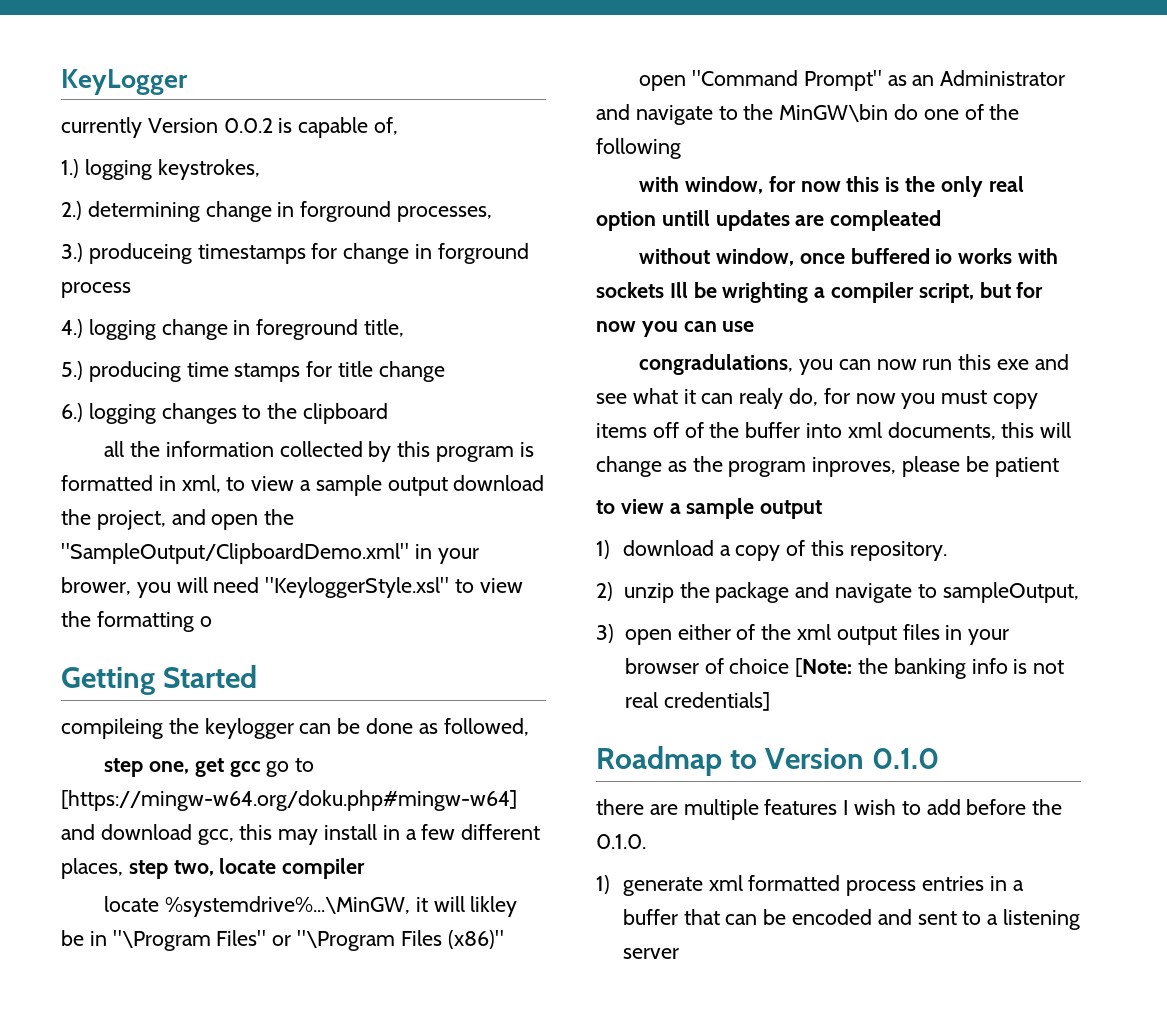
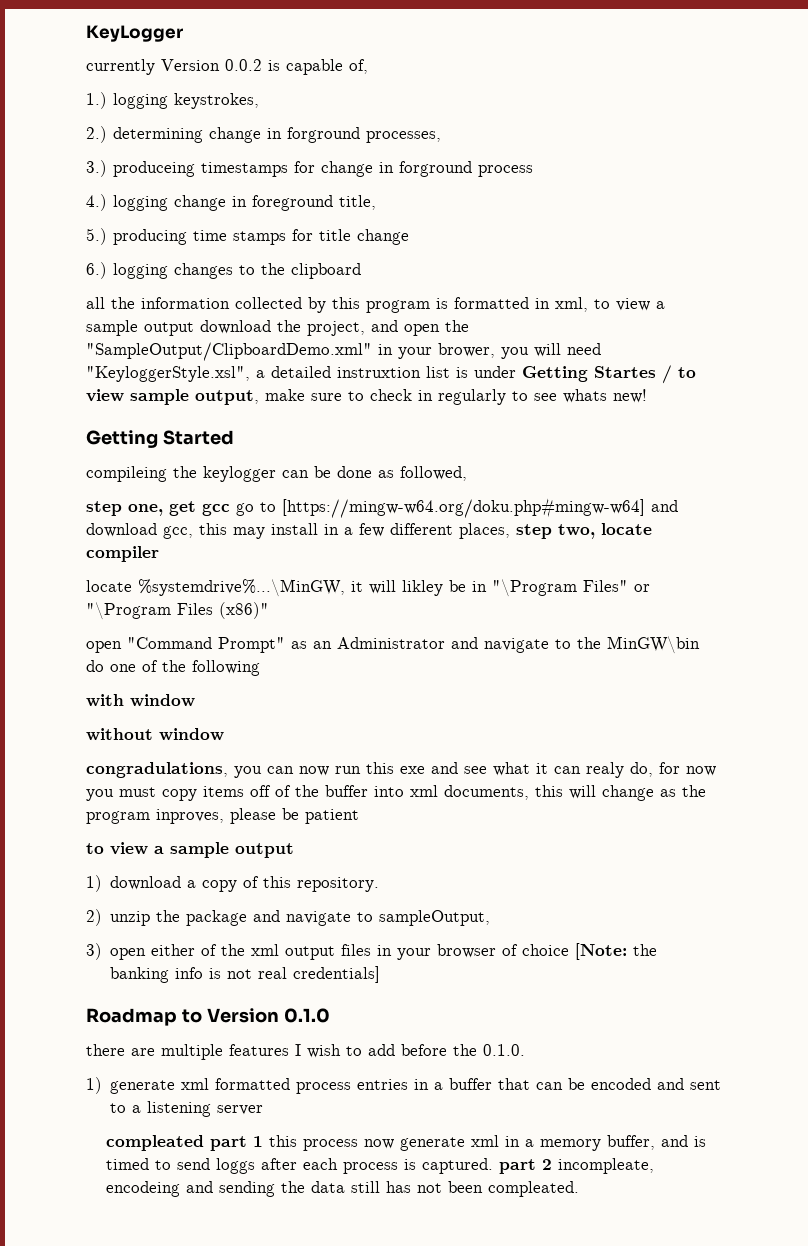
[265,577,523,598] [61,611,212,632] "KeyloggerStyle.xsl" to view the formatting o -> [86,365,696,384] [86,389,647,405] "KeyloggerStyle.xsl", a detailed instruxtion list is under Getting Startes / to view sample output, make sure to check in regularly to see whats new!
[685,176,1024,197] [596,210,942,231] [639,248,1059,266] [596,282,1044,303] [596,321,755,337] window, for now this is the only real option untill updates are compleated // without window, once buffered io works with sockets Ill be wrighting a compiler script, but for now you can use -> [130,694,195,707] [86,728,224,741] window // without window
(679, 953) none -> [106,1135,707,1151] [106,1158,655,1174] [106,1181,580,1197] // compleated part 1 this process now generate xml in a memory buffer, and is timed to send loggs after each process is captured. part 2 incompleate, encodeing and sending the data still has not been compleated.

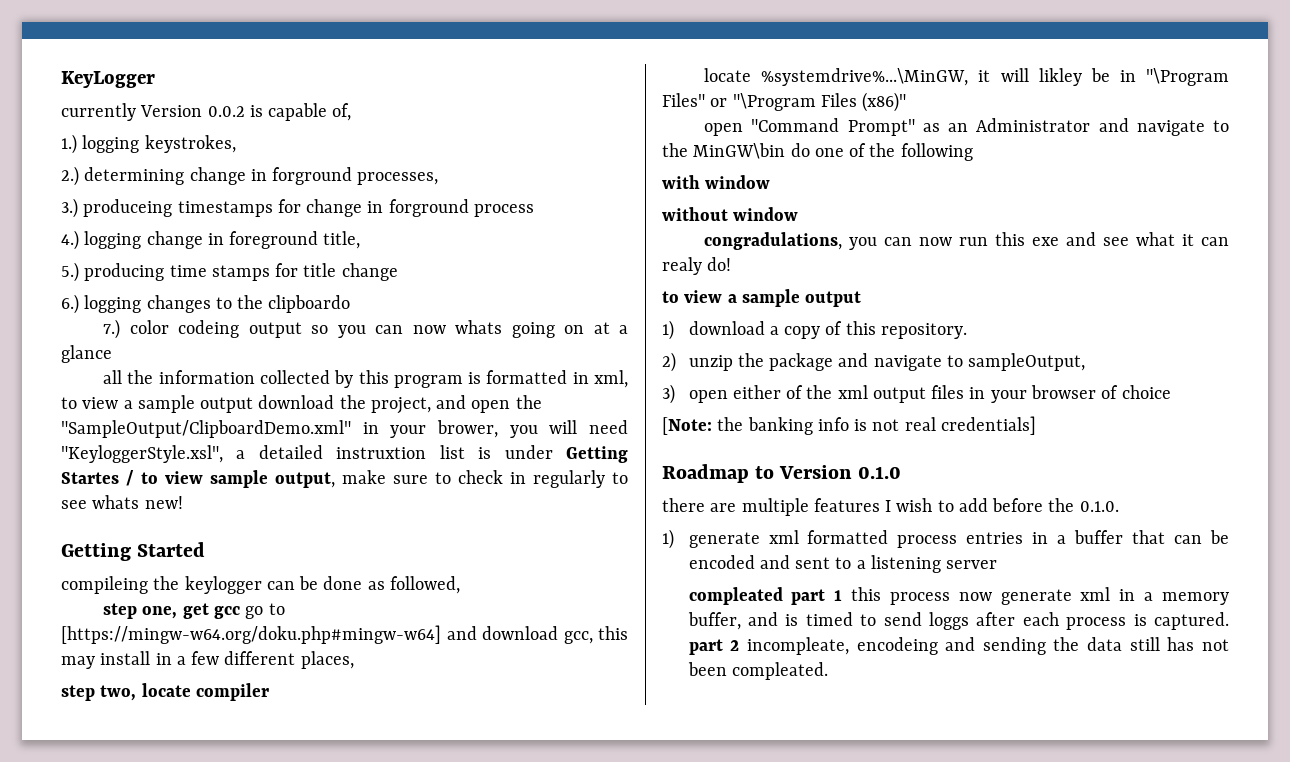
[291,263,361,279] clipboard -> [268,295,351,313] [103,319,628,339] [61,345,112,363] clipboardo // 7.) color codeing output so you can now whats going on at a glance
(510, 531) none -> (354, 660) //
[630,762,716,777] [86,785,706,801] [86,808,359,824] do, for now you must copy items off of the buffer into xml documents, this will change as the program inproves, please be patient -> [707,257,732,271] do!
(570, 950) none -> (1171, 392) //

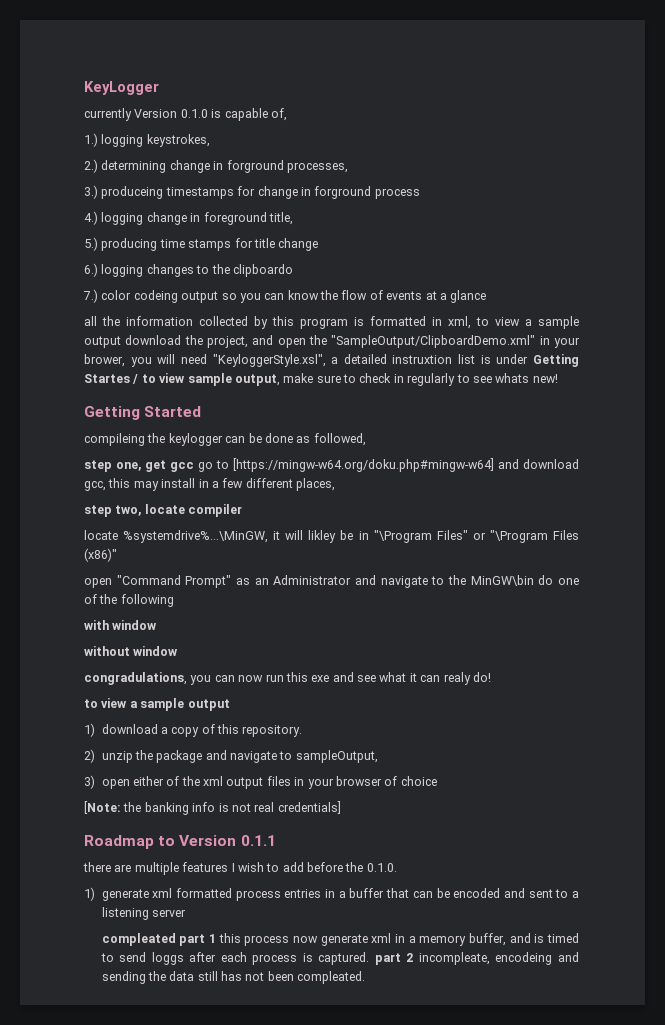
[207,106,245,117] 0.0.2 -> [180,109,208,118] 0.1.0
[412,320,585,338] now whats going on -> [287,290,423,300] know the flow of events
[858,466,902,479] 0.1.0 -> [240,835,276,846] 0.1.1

## Your task
In your transcription of the listing above, match each line exactly and include no pictures.

## Answer to the problem
[265,577,523,598] [61,611,212,632] "KeyloggerStyle.xsl" to view the formatting o -> [86,365,696,384] [86,389,647,405] "KeyloggerStyle.xsl", a detailed instruxtion list is under Getting Startes / to view sample output, make sure to check in regularly to see whats new!
[685,176,1024,197] [596,210,942,231] [639,248,1059,266] [596,282,1044,303] [596,321,755,337] window, for now this is the only real option untill updates are compleated // without window, once buffered io works with sockets Ill be wrighting a compiler script, but for now you can use -> [130,694,195,707] [86,728,224,741] window // without window
(679, 953) none -> [106,1135,707,1151] [106,1158,655,1174] [106,1181,580,1197] // compleated part 1 this process now generate xml in a memory buffer, and is timed to send loggs after each process is captured. part 2 incompleate, encodeing and sending the data still has not been compleated.

[291,263,361,279] clipboard -> [268,295,351,313] [103,319,628,339] [61,345,112,363] clipboardo // 7.) color codeing output so you can now whats going on at a glance
(510, 531) none -> (354, 660) //
[630,762,716,777] [86,785,706,801] [86,808,359,824] do, for now you must copy items off of the buffer into xml documents, this will change as the program inproves, please be patient -> [707,257,732,271] do!
(570, 950) none -> (1171, 392) //

[207,106,245,117] 0.0.2 -> [180,109,208,118] 0.1.0
[412,320,585,338] now whats going on -> [287,290,423,300] know the flow of events
[858,466,902,479] 0.1.0 -> [240,835,276,846] 0.1.1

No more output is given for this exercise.